Stayin’ Alive
Winner of the 2011 Merle Curti award, an epic account that recasts the 1970s as the key turning point in modern U.S. history, from the renowned historian
“History from the bottom up without forgetting the way it all looked from the top.” —Thomas Geoghegan, author of Which Side Are You On? Trying to Be for Labor When It’s Flat on Its Back
Winner, Francis Parkman Prize for the Best Book on American History
Winner, Merle Curti Award for the Best Book in American Social History
Winner, United Association for Labor Education's Best Book Award
Winner, Best Book Prize from Labor History
Finalist, 2011 J. Anthony Lukas Book Prize
Finalist, 2011 Sidney Hillman Book Journalism Award
A wide-ranging cultural and political history that will forever redefine a misunderstood decade, Stayin’ Alive is prizewinning historian Jefferson Cowie’s remarkable account of how working-class America hit the rocks in the political and economic upheavals of the 1970s.
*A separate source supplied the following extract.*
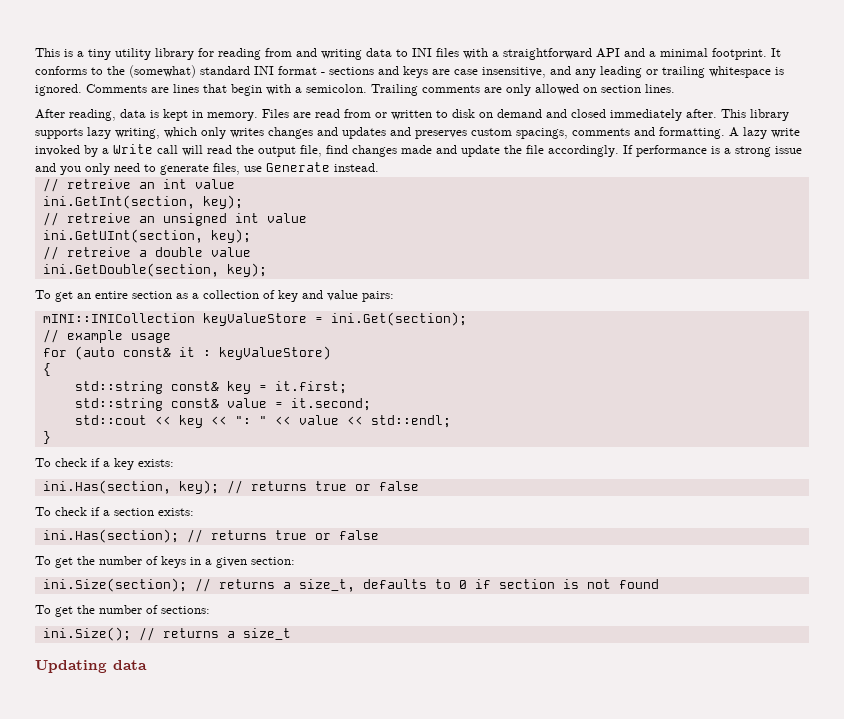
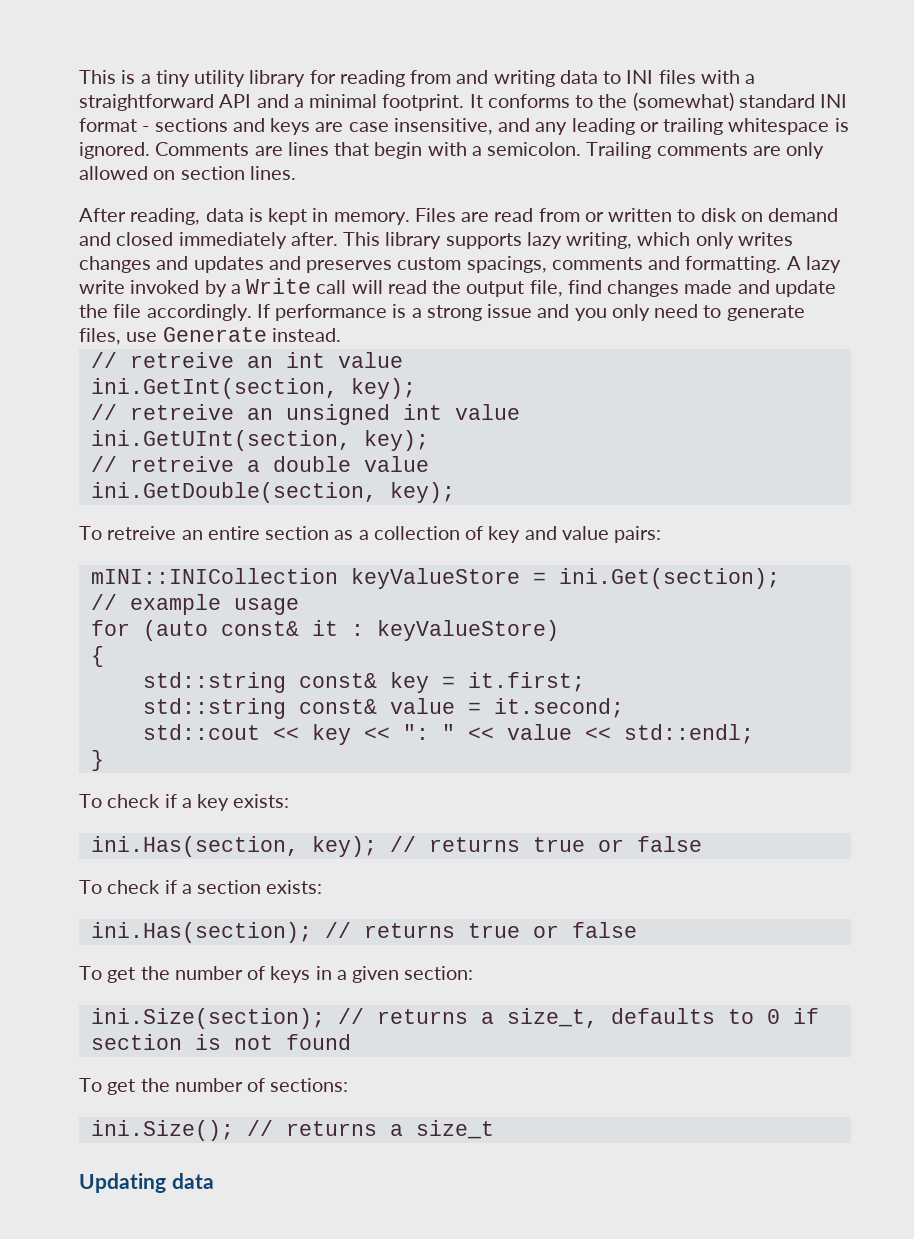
- To get an entire section as a collection of key and value pairs:
+ To retreive an entire section as a collection of key and value pairs:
In this edgy and incisive book—part political intrigue, part labor history, with large doses of American music, film and television lore—Cowie, with “an ear for the power and poetry of vernacular speech” (Cleveland Plain Dealer), reveals America’s fascinating path from rising incomes and optimism of the New Deal to the widening economic inequalities and dampened expectations of the present.